*** AVAILABLE DATA

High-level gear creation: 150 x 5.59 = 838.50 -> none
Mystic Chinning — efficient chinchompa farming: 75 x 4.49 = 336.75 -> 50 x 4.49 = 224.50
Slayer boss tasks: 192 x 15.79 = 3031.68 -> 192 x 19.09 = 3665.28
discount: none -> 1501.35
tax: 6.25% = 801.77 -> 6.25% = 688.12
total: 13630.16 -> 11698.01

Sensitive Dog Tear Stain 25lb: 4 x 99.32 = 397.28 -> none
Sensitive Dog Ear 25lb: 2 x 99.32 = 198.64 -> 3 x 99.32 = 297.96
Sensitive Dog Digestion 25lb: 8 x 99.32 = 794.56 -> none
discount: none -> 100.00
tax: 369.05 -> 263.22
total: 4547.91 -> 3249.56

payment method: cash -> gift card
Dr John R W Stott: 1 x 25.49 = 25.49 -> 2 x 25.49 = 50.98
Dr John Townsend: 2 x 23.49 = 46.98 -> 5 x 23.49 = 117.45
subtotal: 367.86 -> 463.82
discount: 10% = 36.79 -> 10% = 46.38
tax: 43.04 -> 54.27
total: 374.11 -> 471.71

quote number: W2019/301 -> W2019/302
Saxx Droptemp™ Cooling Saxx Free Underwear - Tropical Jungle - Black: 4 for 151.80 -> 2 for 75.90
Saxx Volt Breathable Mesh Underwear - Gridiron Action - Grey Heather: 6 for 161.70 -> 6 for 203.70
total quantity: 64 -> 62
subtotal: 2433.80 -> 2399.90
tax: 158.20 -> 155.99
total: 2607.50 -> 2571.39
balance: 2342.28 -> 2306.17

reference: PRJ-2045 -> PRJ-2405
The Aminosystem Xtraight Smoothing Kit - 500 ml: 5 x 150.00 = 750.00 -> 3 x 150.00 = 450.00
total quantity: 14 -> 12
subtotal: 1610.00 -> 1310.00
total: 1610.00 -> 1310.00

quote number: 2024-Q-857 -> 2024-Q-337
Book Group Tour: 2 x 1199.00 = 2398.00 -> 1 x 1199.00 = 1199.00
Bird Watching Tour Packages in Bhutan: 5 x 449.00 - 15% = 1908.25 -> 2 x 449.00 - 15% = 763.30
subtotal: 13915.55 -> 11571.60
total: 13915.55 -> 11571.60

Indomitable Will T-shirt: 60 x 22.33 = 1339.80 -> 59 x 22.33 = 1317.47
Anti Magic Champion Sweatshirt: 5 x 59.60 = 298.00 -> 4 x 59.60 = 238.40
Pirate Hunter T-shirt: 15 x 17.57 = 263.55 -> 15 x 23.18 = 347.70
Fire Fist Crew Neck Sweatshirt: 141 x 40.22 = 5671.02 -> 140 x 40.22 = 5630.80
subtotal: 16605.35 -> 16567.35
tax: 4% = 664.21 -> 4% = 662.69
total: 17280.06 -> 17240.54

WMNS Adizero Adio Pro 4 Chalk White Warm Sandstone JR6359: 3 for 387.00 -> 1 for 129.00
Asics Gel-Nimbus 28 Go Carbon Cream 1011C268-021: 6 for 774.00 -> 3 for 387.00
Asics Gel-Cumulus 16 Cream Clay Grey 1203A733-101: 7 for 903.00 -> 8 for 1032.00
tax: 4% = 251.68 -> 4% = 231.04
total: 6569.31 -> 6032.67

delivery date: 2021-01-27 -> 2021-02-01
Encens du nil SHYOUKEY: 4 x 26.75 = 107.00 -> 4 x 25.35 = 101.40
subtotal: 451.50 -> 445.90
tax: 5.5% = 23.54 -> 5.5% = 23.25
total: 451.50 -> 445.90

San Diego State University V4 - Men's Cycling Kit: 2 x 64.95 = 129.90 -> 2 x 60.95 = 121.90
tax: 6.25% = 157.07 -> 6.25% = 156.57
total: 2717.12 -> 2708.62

******

→ EXERCISE DESCRIPTION: The answer must hold only the lines from the first line of the data through the line bearing "tax: 369.05 -> 263.22", returned exactly.

→ EXERCISE OUTPUT:
High-level gear creation: 150 x 5.59 = 838.50 -> none
Mystic Chinning — efficient chinchompa farming: 75 x 4.49 = 336.75 -> 50 x 4.49 = 224.50
Slayer boss tasks: 192 x 15.79 = 3031.68 -> 192 x 19.09 = 3665.28
discount: none -> 1501.35
tax: 6.25% = 801.77 -> 6.25% = 688.12
total: 13630.16 -> 11698.01

Sensitive Dog Tear Stain 25lb: 4 x 99.32 = 397.28 -> none
Sensitive Dog Ear 25lb: 2 x 99.32 = 198.64 -> 3 x 99.32 = 297.96
Sensitive Dog Digestion 25lb: 8 x 99.32 = 794.56 -> none
discount: none -> 100.00
tax: 369.05 -> 263.22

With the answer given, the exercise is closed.